Reducing the Number of Cached Rows
There is an option to use a SQL override in the creation of a lookup cache. Options can be added to the WHERE clause to reduce the set of records included in the resulting cache.
NOTE: If you use a SQL override in a lookup, the lookup must be cached.
Optimizing the Lookup Condition
In the case where a lookup uses more than one lookup condition, set the conditions with an equal sign first in order to optimize lookup performance.
Indexing the Lookup Table
The PowerCenter Server must query, sort and compare values in the lookup condition columns. As a result, indexes on the database table should include every column used in a lookup condition. This can improve performance for both cached and un-cached lookups.
¨ In the case of a cached lookup, an ORDER BY condition is issued in the SQL statement used to create the cache. Columns used in the ORDER BY condition should be indexed. The session log will contain the ORDER BY statement.
¨ In the case of an un-cached lookup, since a SQL statement created for each row passing into the lookup transformation, performance can be helped by indexing columns in the lookup condition.
Optimize Filter and Router Transformations
Filtering data as early as possible in the data flow improves the efficiency of a mapping. Instead of using a Filter Transformation to remove a sizeable number of rows in the middle or end of a mapping, use a filter on the Source Qualifier or a Filter Transformation immediately after the source qualifier to improve performance.
Avoid complex expressions when creating the filter condition. Filter transformations are most effective when a simple integer or TRUE/FALSE expression is used in the filter condition.
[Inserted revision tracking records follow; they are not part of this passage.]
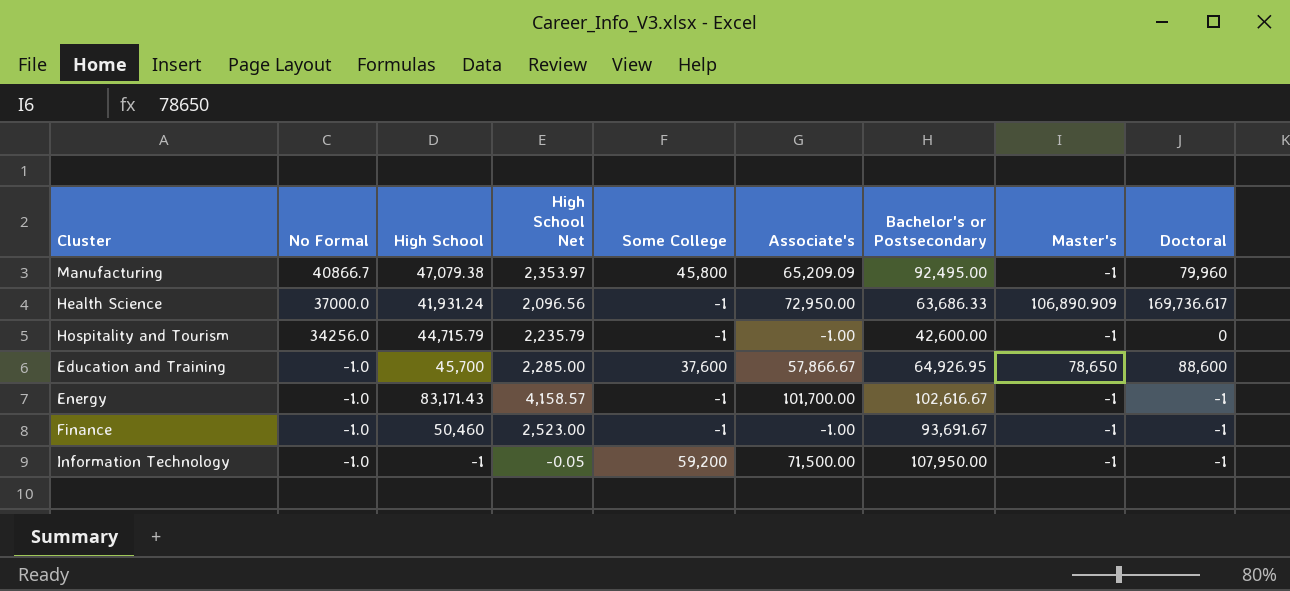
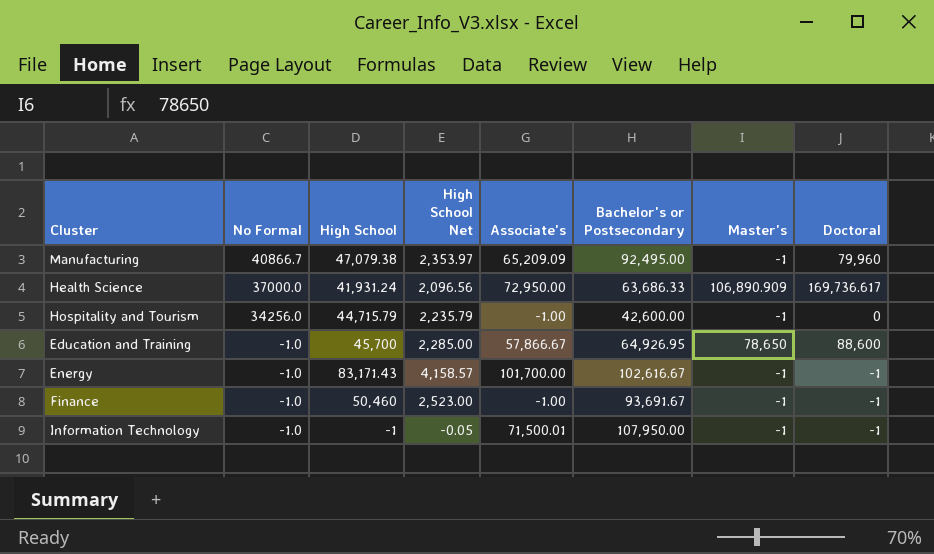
column Some College | position: 5 -> none
Information Technology | Associate's: 71,500.00 -> 71,500.01

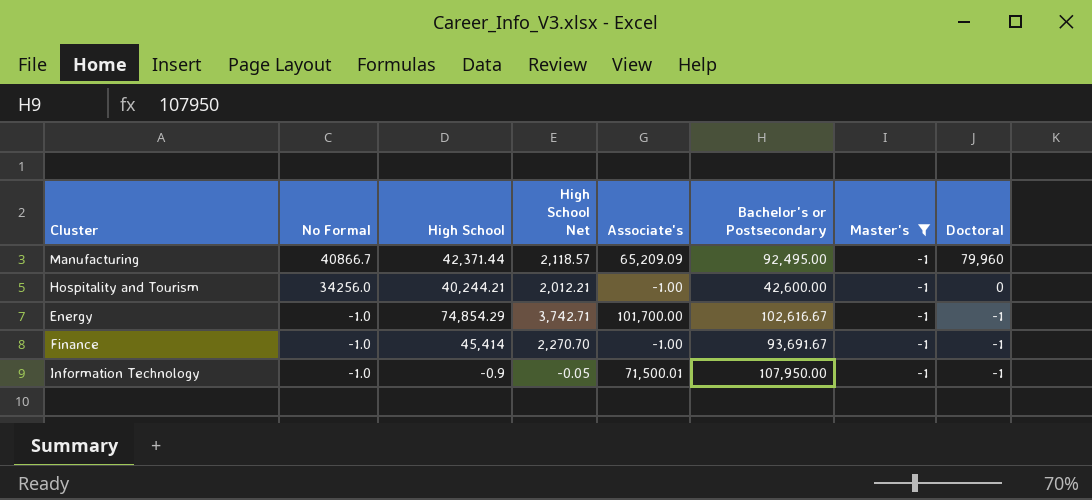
filter: none -> Master's = -1
Manufacturing | High School: 47,079.38 -> 42,371.44
Manufacturing | High School Net: 2,353.97 -> 2,118.57
Hospitality and Tourism | High School: 44,715.79 -> 40,244.21
Hospitality and Tourism | High School Net: 2,235.79 -> 2,012.21
Energy | High School: 83,171.43 -> 74,854.29
Energy | High School Net: 4,158.57 -> 3,742.71
Finance | High School: 50,460 -> 45,414
Finance | High School Net: 2,523.00 -> 2,270.70
Information Technology | High School: -1 -> -0.9

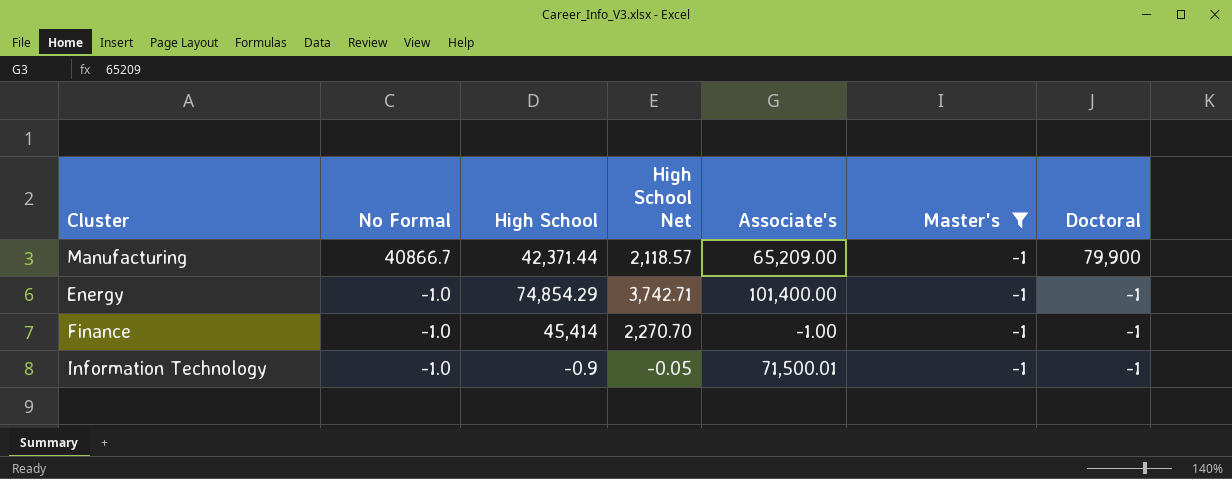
column Bachelor's or Postsecondary | position: 6 -> none
row Hospitality and Tourism: 34256.0 | 40,244.21 | 2,012.21 | -1.00 | 42,600.00 | -1 | 0 -> none
Manufacturing | Associate's: 65,209.09 -> 65,209.00
Manufacturing | Doctoral: 79,960 -> 79,900
Energy | Associate's: 101,700.00 -> 101,400.00

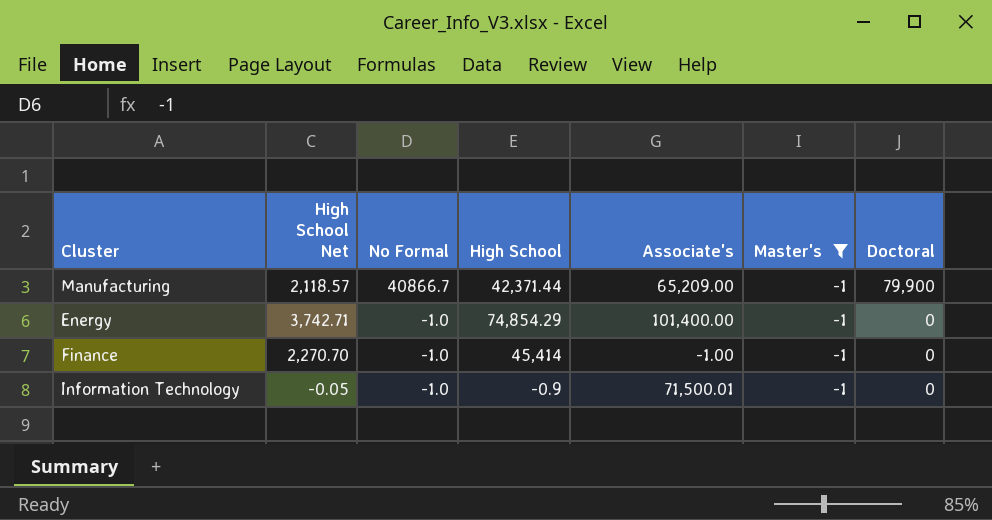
column High School Net | position: 4 -> 2
Energy | Doctoral: -1 -> 0
Finance | Doctoral: -1 -> 0
Information Technology | Doctoral: -1 -> 0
Filters or routers should also be used to drop rejected rows from an Update Strategy transformation if rejected rows do not need to be saved.
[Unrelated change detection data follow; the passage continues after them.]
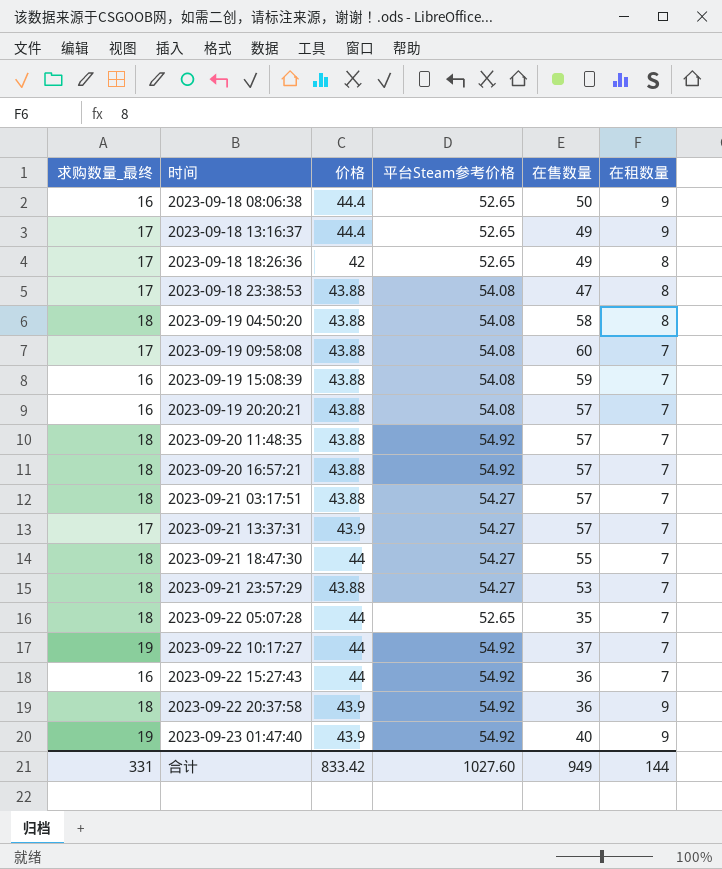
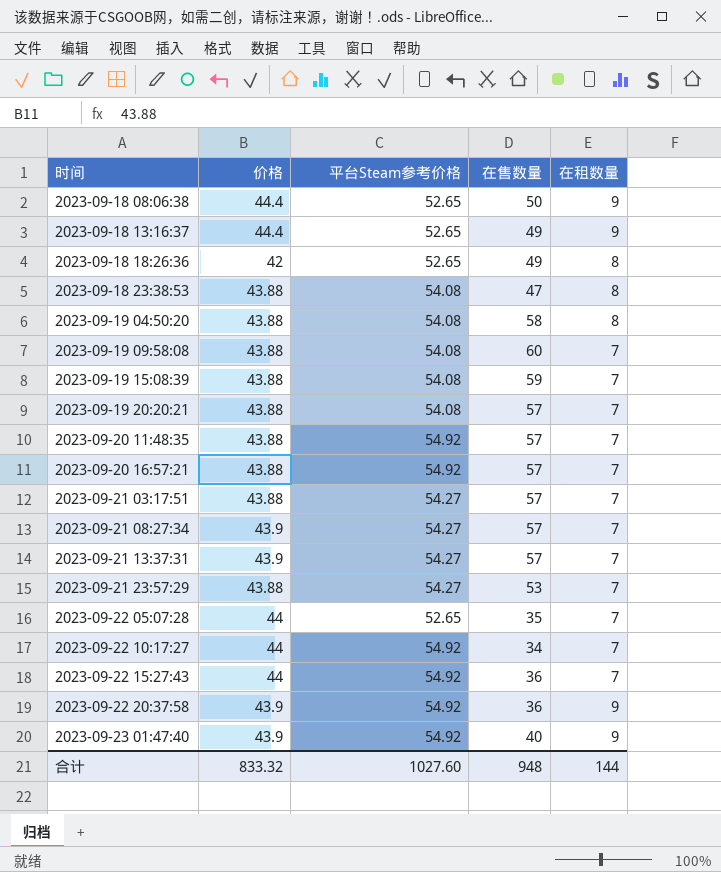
column 求购数量_最终 | position: 1 -> none
row 2023-09-21 18:47:30: 18 | 44 | 54.27 | 55 | 7 -> none
row 2023-09-21 08:27:34: none -> 43.9 | 54.27 | 57 | 7
2023-09-22 10:17:27 | 在售数量: 37 -> 34
合计 | 价格: 833.42 -> 833.32
合计 | 在售数量: 949 -> 948

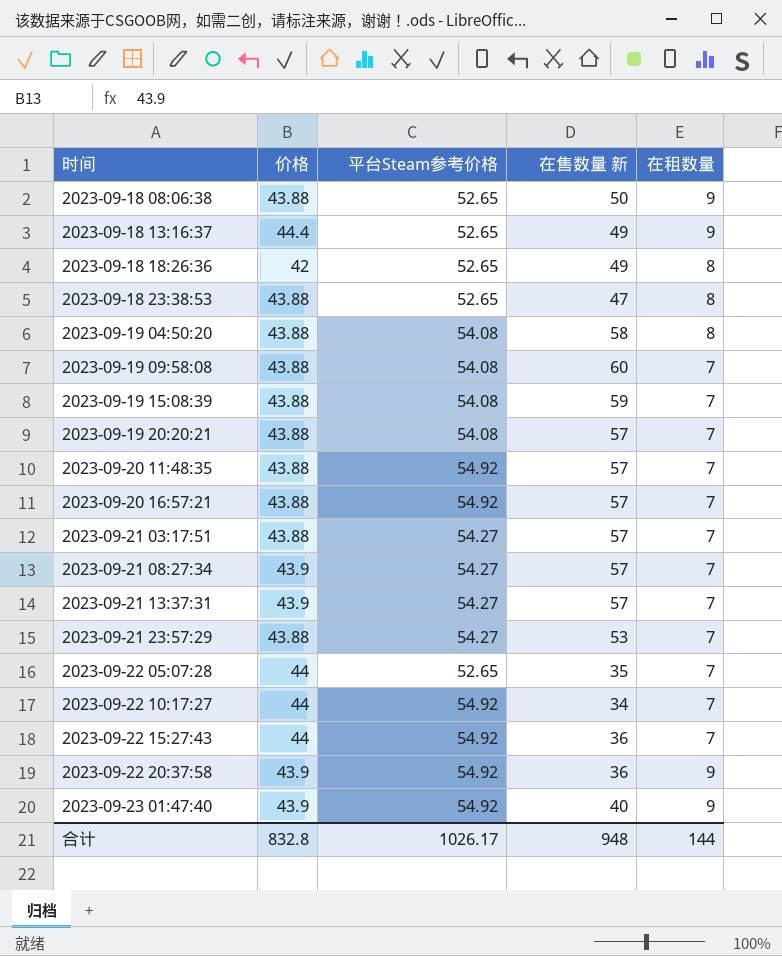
column name: 在售数量 -> 在售数量 新
2023-09-18 08:06:38 | 价格: 44.4 -> 43.88
2023-09-18 23:38:53 | 平台Steam参考价格: 54.08 -> 52.65
合计 | 价格: 833.32 -> 832.8
合计 | 平台Steam参考价格: 1027.60 -> 1026.17

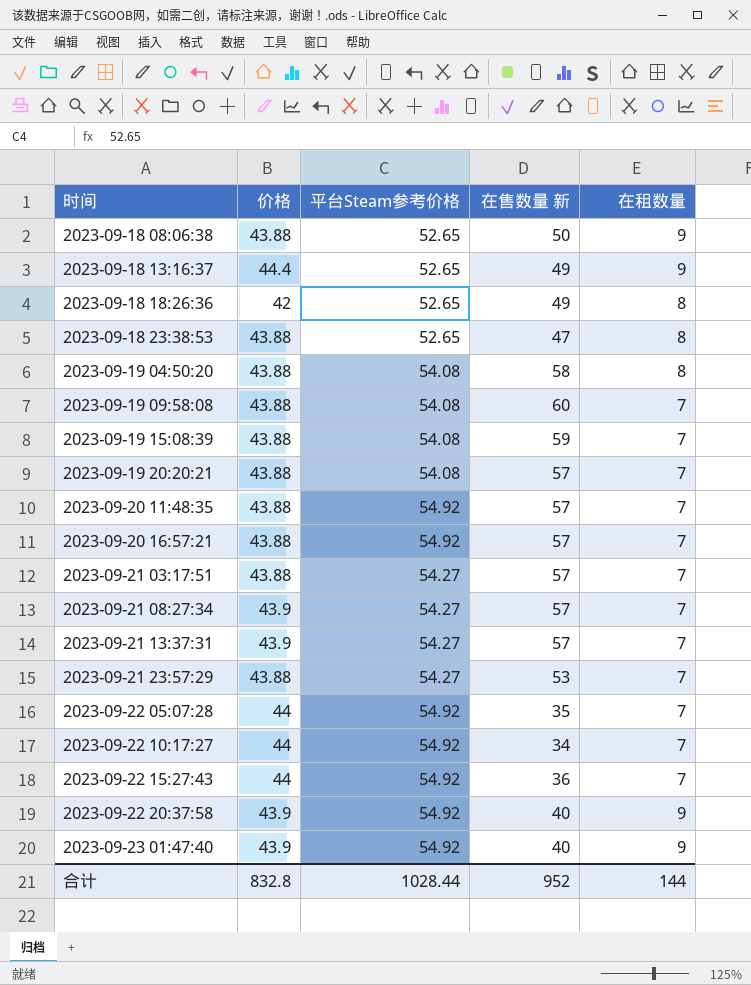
2023-09-22 05:07:28 | 平台Steam参考价格: 52.65 -> 54.92
2023-09-22 20:37:58 | 在售数量 新: 36 -> 40
合计 | 平台Steam参考价格: 1026.17 -> 1028.44
合计 | 在售数量 新: 948 -> 952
Replace multiple filter transformations with a router transformation. This reduces the number of transformations in the mapping and makes the mapping easier to follow.
Optimize Aggregator Transformations
Aggregator Transformations often slow performance because they must group data before processing it.
Use simple columns in the group by condition to make the Aggregator Transformation more efficient. When possible, use numbers instead of strings or dates in the GROUP BY columns. Also avoid complex expressions in the Aggregator expressions, especially in GROUP BY ports.
Use the Sorted Input option in the aggregator. This option requires that data sent to the aggregator be sorted in the order in which the ports are used in the aggregators group by. The Sorted Input option decreases the use of aggregate caches. When it is used, the PowerCenter Server assumes all data is sorted by group and, as a group is passed through an aggregator, calculations can be performed and information passed on to the next transformation. Without sorted input, the Server must wait for all rows of data before processing aggregate calculations. Use of the Sorted Inputs option is usually accompanied by a Source Qualifier which uses the Number of Sorted Ports option.
Use an Expression and Update Strategy instead of an Aggregator Transformation. This technique can only be used if the source data can be sorted. Further, using this option assumes that a mapping is using an Aggregator with Sorted Input option. In the Expression Transformation, the use of variable ports is required to hold data from the previous row of data processed. The premise is to use the previous row of data to determine whether the current row is a part of the current group or is the beginning of a new group. Thus, if the row is a part of the current group, then its data would be used to continue calculating the current group function. An Update Strategy Transformation would follow the Expression Transformation and set the first row of a new group to insert and the following rows to update.